Edmonton actor Jesse Lipscombe was shooting an ad to promote how great it is to live in the city when a car full of people began hurling racial slurs at him.
Lipscombe was walking downtown on Wednesday, with a camera rolling behind him, when the car pulled up.
A passenger in the car began shouting, "the n*****s are coming, the n*****s are coming."
Actor Jesse Lipscombe is also a former competitive high jumper. (Photo: Jesse Lipscombe/Facebook)
Lipscombe calmly walked up to the car and opened the passenger door, and asked the person to repeat their comments to him.

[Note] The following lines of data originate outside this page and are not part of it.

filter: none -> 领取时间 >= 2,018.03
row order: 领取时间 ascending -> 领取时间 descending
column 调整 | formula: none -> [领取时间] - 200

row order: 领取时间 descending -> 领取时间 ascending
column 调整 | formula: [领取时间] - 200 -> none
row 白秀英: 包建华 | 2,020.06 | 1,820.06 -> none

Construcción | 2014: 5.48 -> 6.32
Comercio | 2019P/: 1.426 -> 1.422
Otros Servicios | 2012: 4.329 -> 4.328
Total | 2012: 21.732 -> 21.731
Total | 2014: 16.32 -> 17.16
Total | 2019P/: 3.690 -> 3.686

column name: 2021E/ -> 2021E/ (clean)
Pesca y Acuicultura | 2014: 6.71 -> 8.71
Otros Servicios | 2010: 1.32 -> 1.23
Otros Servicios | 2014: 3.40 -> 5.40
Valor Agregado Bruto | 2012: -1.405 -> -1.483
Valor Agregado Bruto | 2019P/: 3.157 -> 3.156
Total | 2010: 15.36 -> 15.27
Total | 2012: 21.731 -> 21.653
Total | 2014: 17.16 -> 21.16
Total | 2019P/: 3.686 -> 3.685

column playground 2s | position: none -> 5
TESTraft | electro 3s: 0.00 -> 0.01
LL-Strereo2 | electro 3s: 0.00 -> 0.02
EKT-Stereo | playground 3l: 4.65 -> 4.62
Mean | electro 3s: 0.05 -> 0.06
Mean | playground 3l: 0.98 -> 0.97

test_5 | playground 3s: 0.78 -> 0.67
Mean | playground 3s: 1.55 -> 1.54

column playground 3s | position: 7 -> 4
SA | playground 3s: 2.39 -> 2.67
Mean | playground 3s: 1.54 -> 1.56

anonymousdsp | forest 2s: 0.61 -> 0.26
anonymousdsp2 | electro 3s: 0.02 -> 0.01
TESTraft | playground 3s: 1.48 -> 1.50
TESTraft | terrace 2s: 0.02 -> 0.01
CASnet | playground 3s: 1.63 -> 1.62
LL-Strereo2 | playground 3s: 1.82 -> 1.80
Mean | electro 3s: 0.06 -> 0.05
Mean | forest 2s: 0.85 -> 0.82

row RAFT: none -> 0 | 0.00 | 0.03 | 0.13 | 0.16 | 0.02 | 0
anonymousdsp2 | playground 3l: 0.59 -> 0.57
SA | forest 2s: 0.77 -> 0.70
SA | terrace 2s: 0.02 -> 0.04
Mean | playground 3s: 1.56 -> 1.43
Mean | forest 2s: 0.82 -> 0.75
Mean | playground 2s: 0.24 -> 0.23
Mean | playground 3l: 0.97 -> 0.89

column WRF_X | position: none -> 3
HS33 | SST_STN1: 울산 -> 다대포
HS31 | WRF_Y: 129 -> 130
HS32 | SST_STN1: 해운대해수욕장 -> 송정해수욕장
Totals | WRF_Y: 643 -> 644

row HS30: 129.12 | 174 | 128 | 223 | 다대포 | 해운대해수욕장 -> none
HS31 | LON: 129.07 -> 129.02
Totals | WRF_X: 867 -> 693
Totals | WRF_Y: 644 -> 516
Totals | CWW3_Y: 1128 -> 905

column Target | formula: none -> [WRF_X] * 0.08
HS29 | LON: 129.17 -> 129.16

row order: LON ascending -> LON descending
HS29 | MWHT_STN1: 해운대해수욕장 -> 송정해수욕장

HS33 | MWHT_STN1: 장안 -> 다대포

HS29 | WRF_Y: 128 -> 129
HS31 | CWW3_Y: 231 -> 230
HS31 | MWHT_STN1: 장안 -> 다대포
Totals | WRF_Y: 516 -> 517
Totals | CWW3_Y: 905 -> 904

"It's a thing with me when people make somebody feel uncomfortable, I like to do the same in return,'' Lipscombe said to The Canadian Press in an interview Thursday.
"I'm not a violent man by any means and ... words go a long way, so I thought I'd go over there and have a discussion with him about his decision to say what he said.''
The passenger got angry, swore at him, and slammed the door. As the car drove off, he shouted the slur again.
"... almost every person of colour has dealt with things like this before."
Lipscombe shared the video on Facebook with the caption, "What is better than a random knockout? A public shaming."
Lipscombe, who is an actor and personal trainer, was ranked sixth in the world in high jump before the 2004 Summer Olympics in Athens. But a mini-stroke ended his track career.
He's also the grandson of Rollie Miles, a former Edmonton Eskimos running back who was inducted into the CFL Hall of Fame.
He hopes the incident sparks a conversation about racism.
"I have dealt with things like this before. I would say that almost every person of colour has dealt with things like this before. Women have dealt with things like this on a daily basis," he told CBC News.
Edmonton police said the incident shows it's important for residents to step in when they witness racism.
"As a community, we have to stop that from being OK," Insp. Dan Jones told the Edmonton Journal.
Edmonton mayor issued statement
Edmonton Mayor Don Iveson issued a statement condemning the use of racist language by the car's occupants.
"No one in our city should ever be exposed to hateful comments like this,'' he said.
Iveson said he contacted Lipscombe to offer his support.
Cyclist hit with racial slurs
It's the second time this summer racism in Edmonton has been caught on video.
In July, Bashir Mohamed was cycling downtown when the passenger of a truck behind him honked and shouted a racial slur at him. Police decided not to charge the man with a hate crime.